Start of Working data

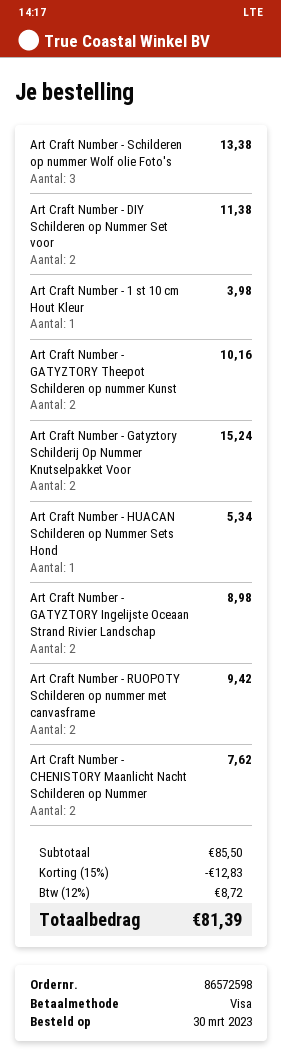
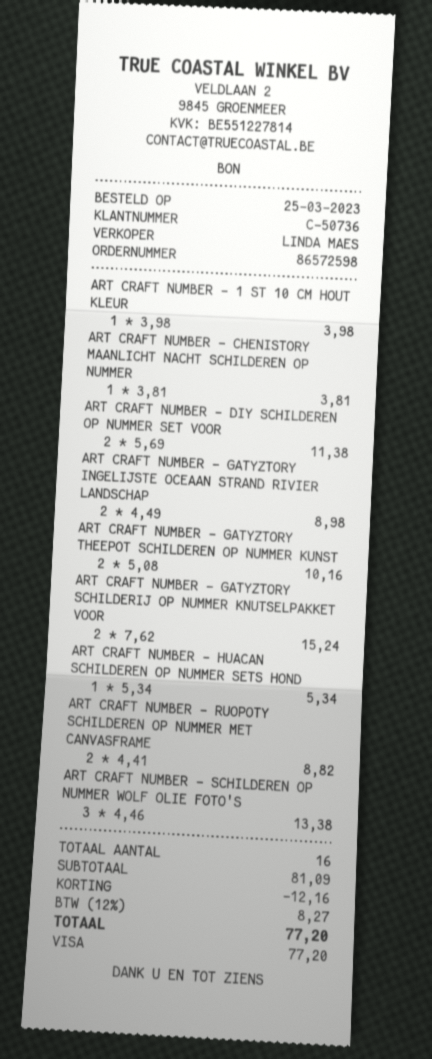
order date: 2023-03-30 -> 2023-03-25
Art Craft Number - RUOPOTY Schilderen op nummer met canvasframe: 2 for 9.42 -> 2 for 8.82
Art Craft Number - CHENISTORY Maanlicht Nacht Schilderen op Nummer: 2 for 7.62 -> 1 for 3.81
subtotal: 85.50 -> 81.09
discount: 12.83 -> 12.16
tax: 12% = 8.72 -> 12% = 8.27
total: 81.39 -> 77.20

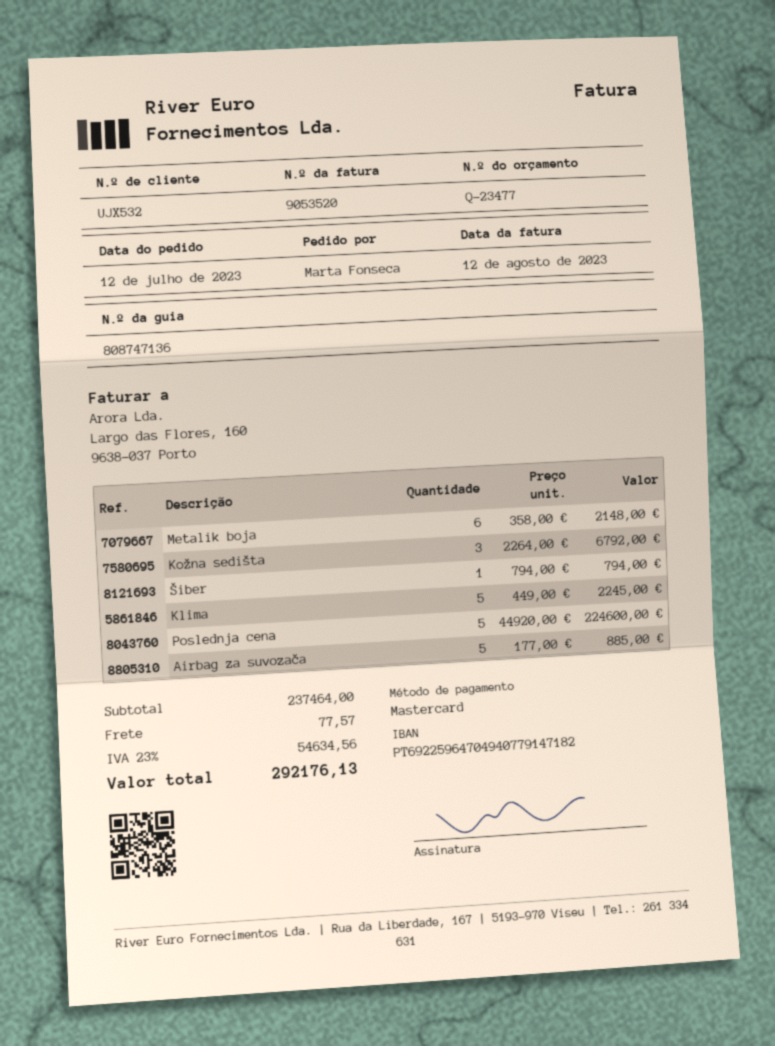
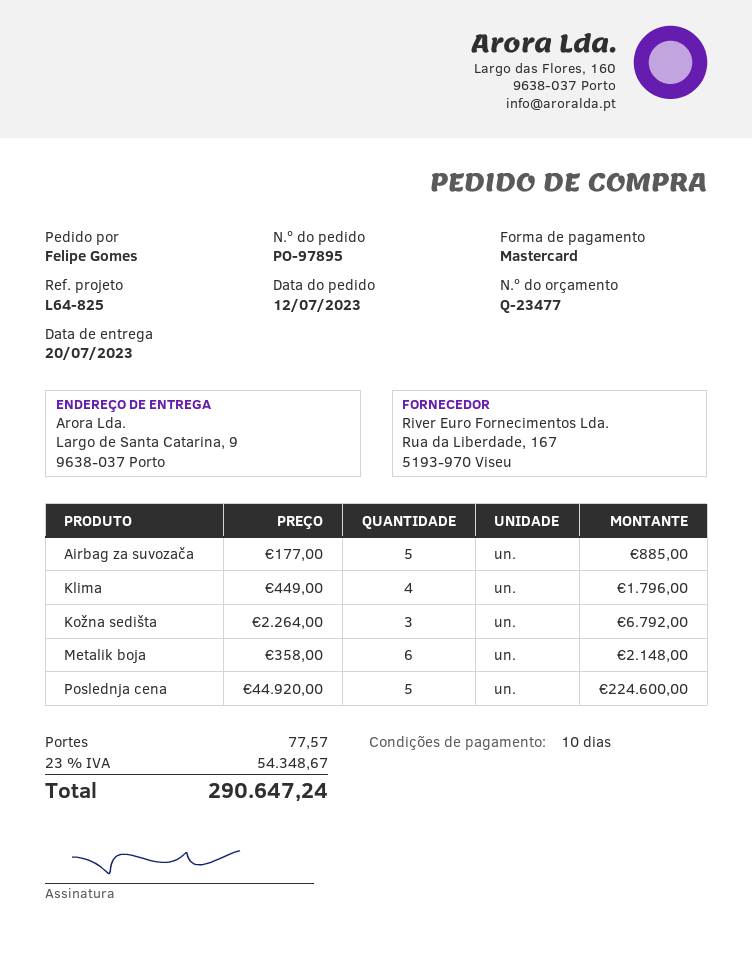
ordered by: Marta Fonseca -> Felipe Gomes
Šiber: 1 x 794.00 = 794.00 -> none
Klima: 5 x 449.00 = 2245.00 -> 4 x 449.00 = 1796.00
tax: 23% = 54634.56 -> 23% = 54348.67
total: 292176.13 -> 290647.24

End of Working data

Exercise goal. Find "Šiber: 1 x 794.00 = 794.00 -> none" in the records above. Repeat its line and every later line exactly, through the last one.

Task result.
Šiber: 1 x 794.00 = 794.00 -> none
Klima: 5 x 449.00 = 2245.00 -> 4 x 449.00 = 1796.00
tax: 23% = 54634.56 -> 23% = 54348.67
total: 292176.13 -> 290647.24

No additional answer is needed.